_TASK DETAILS_:
Entries follow. Return each line that contains the word "createSomeStore".

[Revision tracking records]
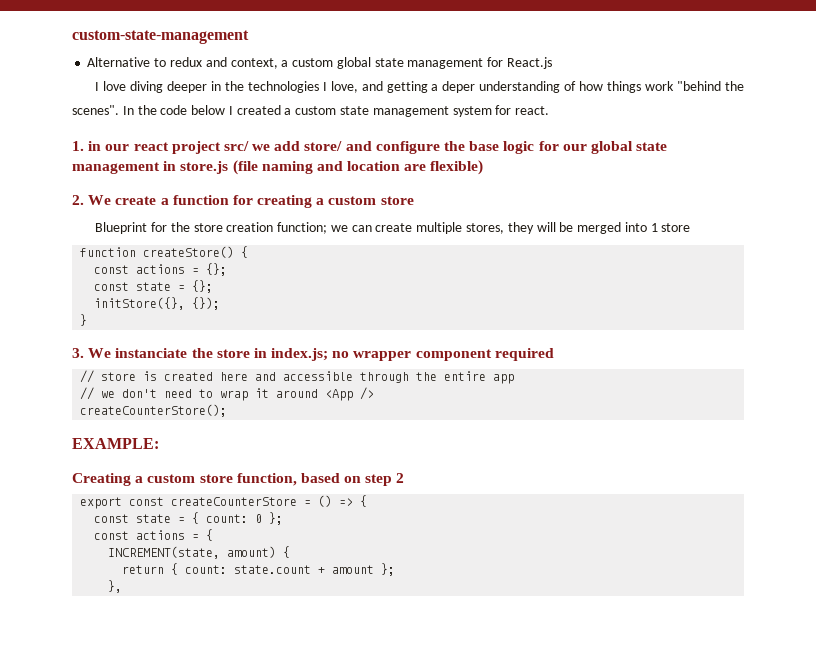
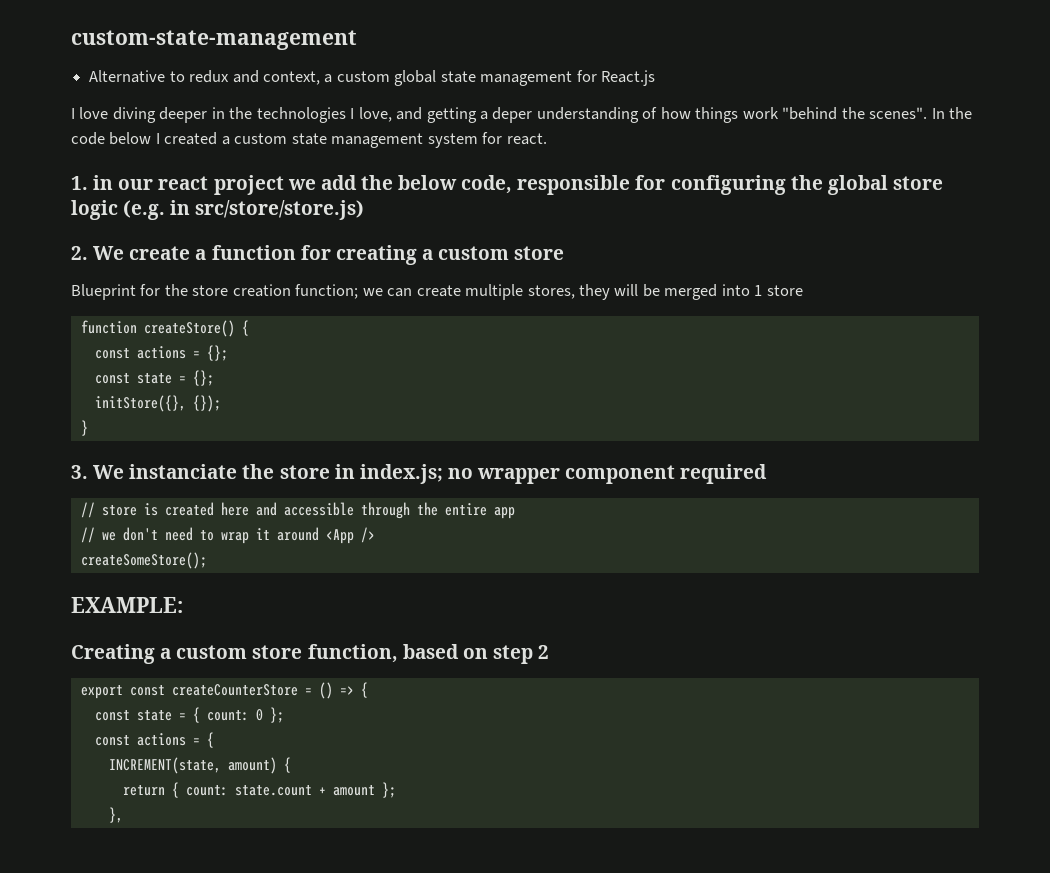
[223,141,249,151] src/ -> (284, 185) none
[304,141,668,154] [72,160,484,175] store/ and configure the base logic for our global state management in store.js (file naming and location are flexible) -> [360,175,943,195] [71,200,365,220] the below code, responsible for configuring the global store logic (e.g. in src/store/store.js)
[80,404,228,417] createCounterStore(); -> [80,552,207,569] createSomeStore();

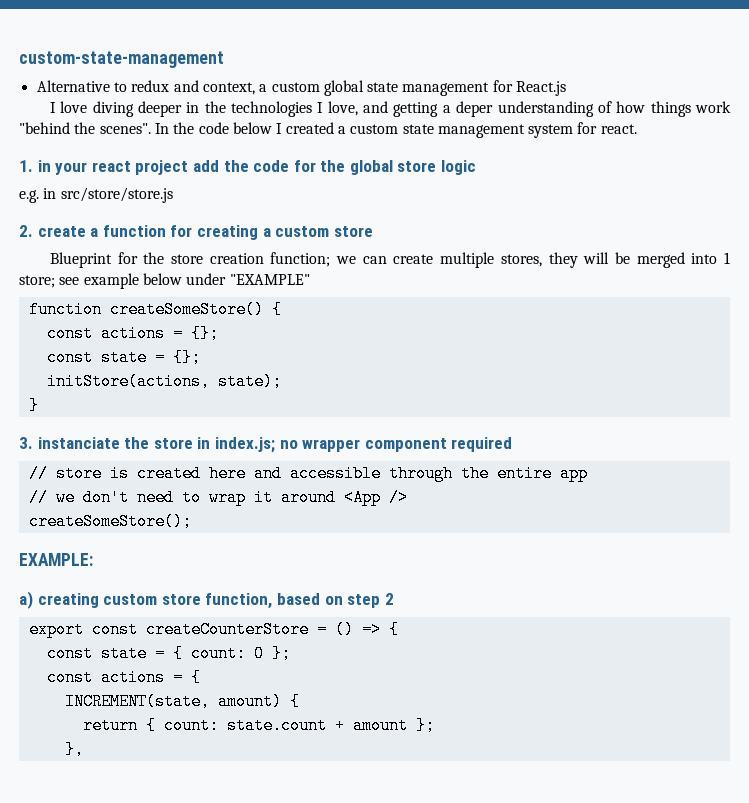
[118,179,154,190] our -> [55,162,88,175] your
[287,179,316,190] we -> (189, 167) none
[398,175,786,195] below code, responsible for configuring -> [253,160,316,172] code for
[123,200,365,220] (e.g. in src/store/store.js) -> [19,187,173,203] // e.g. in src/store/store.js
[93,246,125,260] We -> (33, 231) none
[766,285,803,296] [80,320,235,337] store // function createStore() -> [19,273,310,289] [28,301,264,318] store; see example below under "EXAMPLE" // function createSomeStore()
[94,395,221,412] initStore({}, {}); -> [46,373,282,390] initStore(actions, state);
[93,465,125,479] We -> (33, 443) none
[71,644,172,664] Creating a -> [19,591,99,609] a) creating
---
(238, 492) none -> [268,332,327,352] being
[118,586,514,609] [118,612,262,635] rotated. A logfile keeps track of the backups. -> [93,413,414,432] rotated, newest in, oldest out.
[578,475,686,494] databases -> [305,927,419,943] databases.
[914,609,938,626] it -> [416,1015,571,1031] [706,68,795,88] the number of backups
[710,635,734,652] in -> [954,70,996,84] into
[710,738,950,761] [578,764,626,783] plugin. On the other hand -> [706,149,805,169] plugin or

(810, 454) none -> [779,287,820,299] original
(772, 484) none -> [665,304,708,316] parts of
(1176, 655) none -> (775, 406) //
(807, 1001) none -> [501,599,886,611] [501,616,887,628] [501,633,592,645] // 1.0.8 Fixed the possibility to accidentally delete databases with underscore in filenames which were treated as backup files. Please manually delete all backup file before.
---
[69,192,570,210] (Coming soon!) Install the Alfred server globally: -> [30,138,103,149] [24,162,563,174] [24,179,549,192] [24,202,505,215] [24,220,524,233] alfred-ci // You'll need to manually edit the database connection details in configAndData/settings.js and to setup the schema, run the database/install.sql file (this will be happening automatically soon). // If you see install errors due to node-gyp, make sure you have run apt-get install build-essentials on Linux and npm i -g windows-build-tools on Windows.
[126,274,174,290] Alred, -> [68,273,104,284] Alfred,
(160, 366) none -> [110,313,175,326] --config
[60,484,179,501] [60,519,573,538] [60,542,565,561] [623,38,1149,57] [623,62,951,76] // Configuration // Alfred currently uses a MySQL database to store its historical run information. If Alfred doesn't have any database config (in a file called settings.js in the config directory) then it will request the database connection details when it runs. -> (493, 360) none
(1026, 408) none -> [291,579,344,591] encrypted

_ANSWER BOX_:
[80,404,228,417] createCounterStore(); -> [80,552,207,569] createSomeStore();
[766,285,803,296] [80,320,235,337] store // function createStore() -> [19,273,310,289] [28,301,264,318] store; see example below under "EXAMPLE" // function createSomeStore()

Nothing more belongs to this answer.